Initié très tôt par des parents amateurs de vin aux plaisirs de l’œnologie, c’est pourtant à la gestion de différentes imprimeries que Thierry Lejeune a œuvré pendant 25 ans avant de changer radicalement de cap. « Au départ, travailler dans le secteur du vin n’était pas une option pour moi, détaille-t-il. C’était un hobby, une passion et cela devait le rester. Mais est arrivé un moment où je me suis retrouvé en recherche d’un nouveau projet professionnel. À la fin de mon parcours dans le secteur graphique, j’ai été intégré dans une énorme structure et j’ai dû constater que ça ne me convenait pas. J’ai alors décidé de démissionner pour démarrer une entreprise qui me correspondait mieux.»
À 48 ans, Thierry Lejeune entend s’orienter vers un secteur qui lui permette de s’épanouir professionnellement. « Il s’agit probablement de mon dernier projet professionnel.
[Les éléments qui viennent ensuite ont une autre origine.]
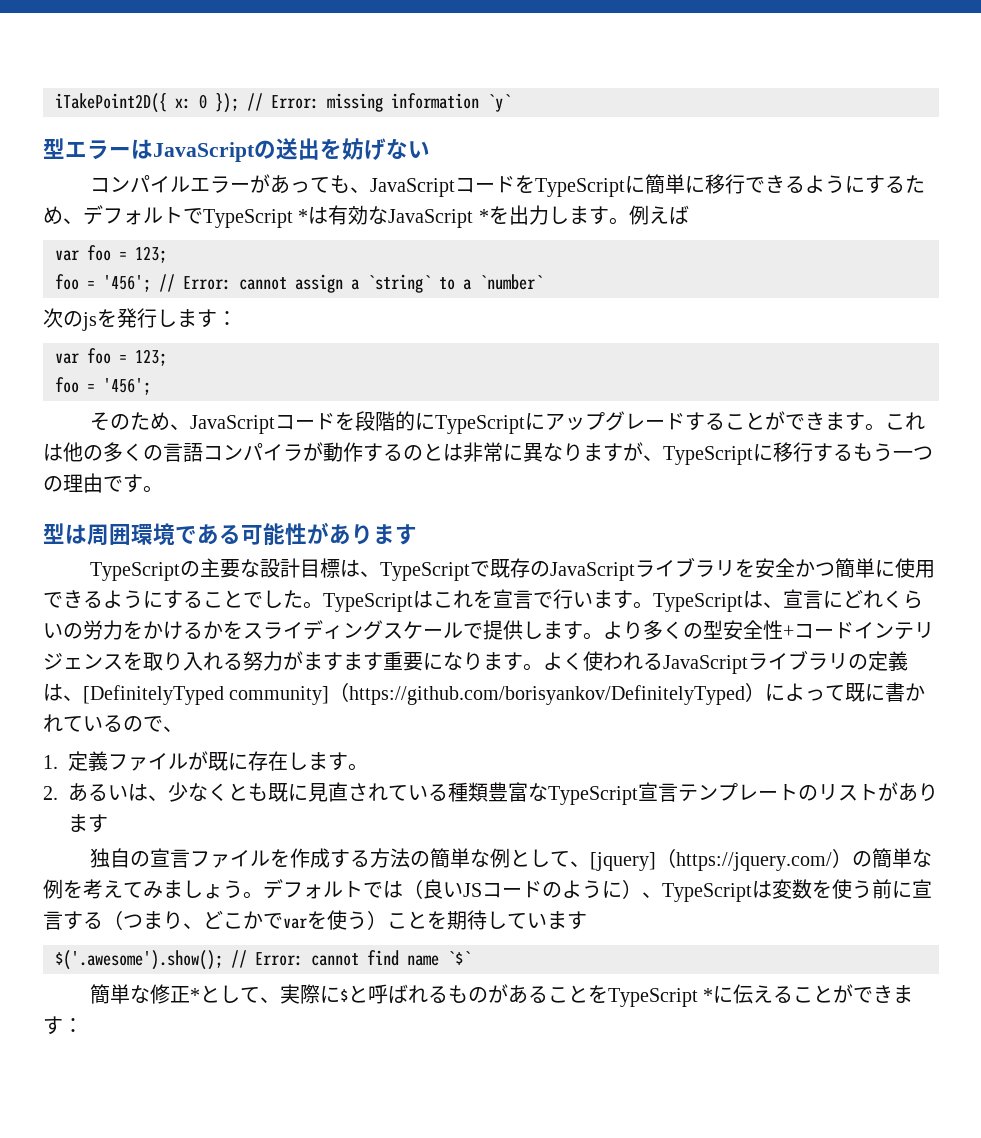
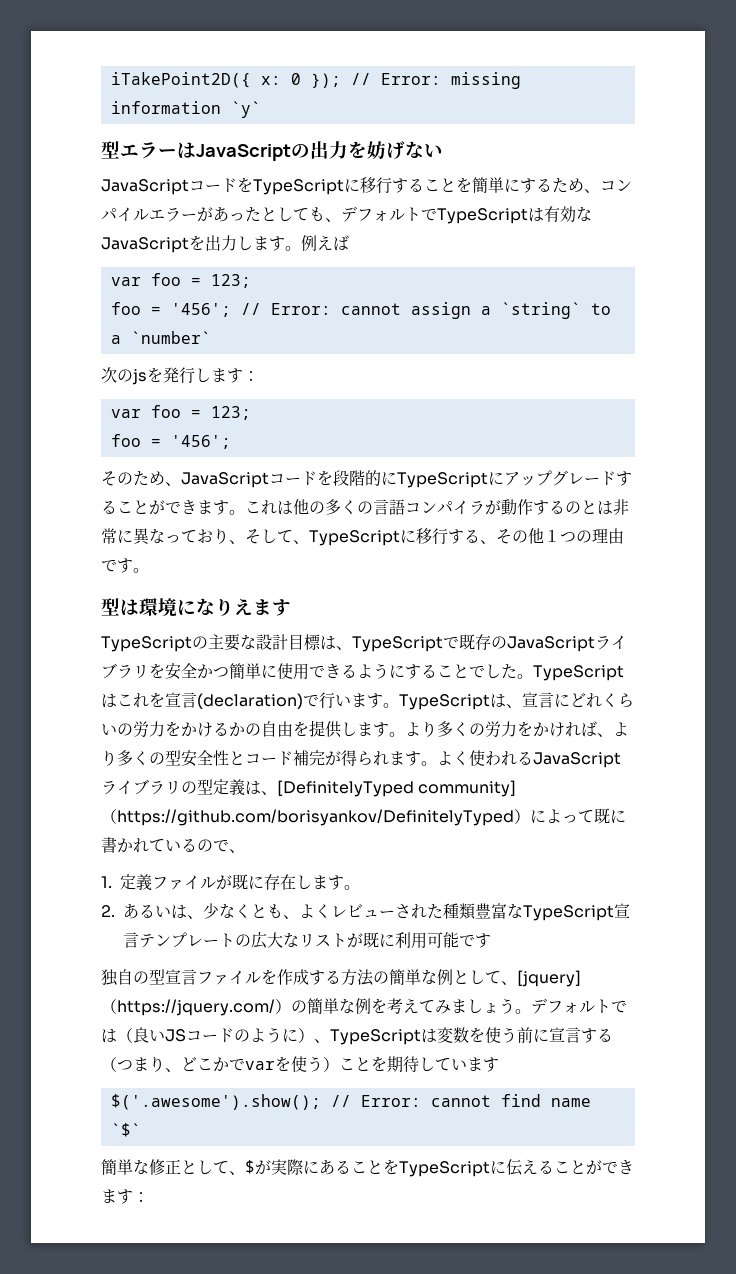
[276,138,320,160] 送出 -> [310,141,348,159] 出力
(430, 149) none -> [101,177,600,195] JavaScriptコードをTypeScriptに移行することを簡単にするため、
[310,174,926,197] [43,206,63,225] ても、JavaScriptコードをTypeScriptに簡単に移行できるようにするため -> [245,207,325,222] たとしても
[298,209,309,223] * -> (528, 216) none
[478,209,489,223] * -> (189, 245) none
[563,442,643,462] りますが -> [165,528,293,544] っており、そして
[853,443,913,461] もう一 -> [480,528,560,544] 、その他１
[87,522,373,545] 周囲環境である可能性があり -> [139,598,253,617] 環境になりえ
(533, 599) none -> [197,693,303,709] (declaration)
[223,620,483,640] をスライディングスケールで -> [245,721,309,737] の自由を
[703,620,934,640] [43,651,483,671] 型安全性+コードインテリジェンスを取り入れる努力がますます重要になり -> [485,721,629,738] [101,750,389,767] 労力をかければ、より多くの型安全性とコード補完が得られ
(868, 662) none -> [197,779,213,795] 型
[268,782,448,802] 既に見直されている -> [283,904,443,919] 、よくレビューされた
(818, 793) none -> [251,932,299,949] 広大な
[898,783,938,802] [68,814,88,832] ありま -> [363,932,475,949] 既に利用可能で
(151, 859) none -> [149,969,165,985] 型
[190,984,509,1004] *として、実際に$と呼ばれるものが -> [181,1159,319,1175] として、$が実際に
[703,988,714,1002] * -> (490, 1169) none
Je mesurais bien les risques d’une telle entreprise et je pensais que la passion augmenterait mes chances d’y arriver », observe-t-il.
Un épicurien à la barre
Parmi les autres critères de l’aspirant entrepreneur : une entreprise de taille suffisamment réduite pour lui permettre d’avoir l’œil à tout et la volonté de pouvoir mettre la main à la pâte au niveau de la production. L’agroalimentaire cochait à peu près toutes les cases. « Je ne m’en cache pas, je suis un épicurien, sourit-il. J’ai même pensé pendant un court moment faire du pain… ». Mais l’idée d’une petite production de vin à Bruxelles s’est rapidement imposée avec la complicité de Didier Hanin, un ami de longue date lui aussi passionné par le vin.
Un projet qui tient la route
Ensemble, les deux hommes ont creusé l’idée, monté un business plan, étudié plusieurs options plus ou moins farfelues, pas faisables ou pas tout de suite, avant d’arriver au modèle de Gudule Winery. « On a pensé qu’on tenait quelque chose, que notre idée était réaliste malgré tous les risques qu’elle supposait », raconte Thierry Lejeune. « Nous en avons parlé autour de nous, à notre cercle d’amis amateurs de vin dont nous sommes proches depuis trente ans, qui connaissent ma passion et mes compétences en la matière mais aussi mon parcours professionnel et ma manière de travailler. Ils ont réagi si positivement qu’ils nous ont permis de financer rapidement le projet sans devoir rien demander à personne. Aujourd’hui, ils sont mes associés aux côtés de membres de ma famille.» Le modèle de départ de Gudule Winery était de faire un vin à Bruxelles pour les Bruxellois qui consomment chaque année 30.000.000 bouteilles de vin, dont 10% de vin haut de gamme. Une production de 45-50.000 bouteilles semblait réaliste. La société est créée en novembre 2017. Dès janvier 2018, Thierry Lejeune s’attelle à la recherche de locaux, de fournisseurs, d’un œnologue, du matériel nécessaire afin d’être prêt pour la première vendange en 2018.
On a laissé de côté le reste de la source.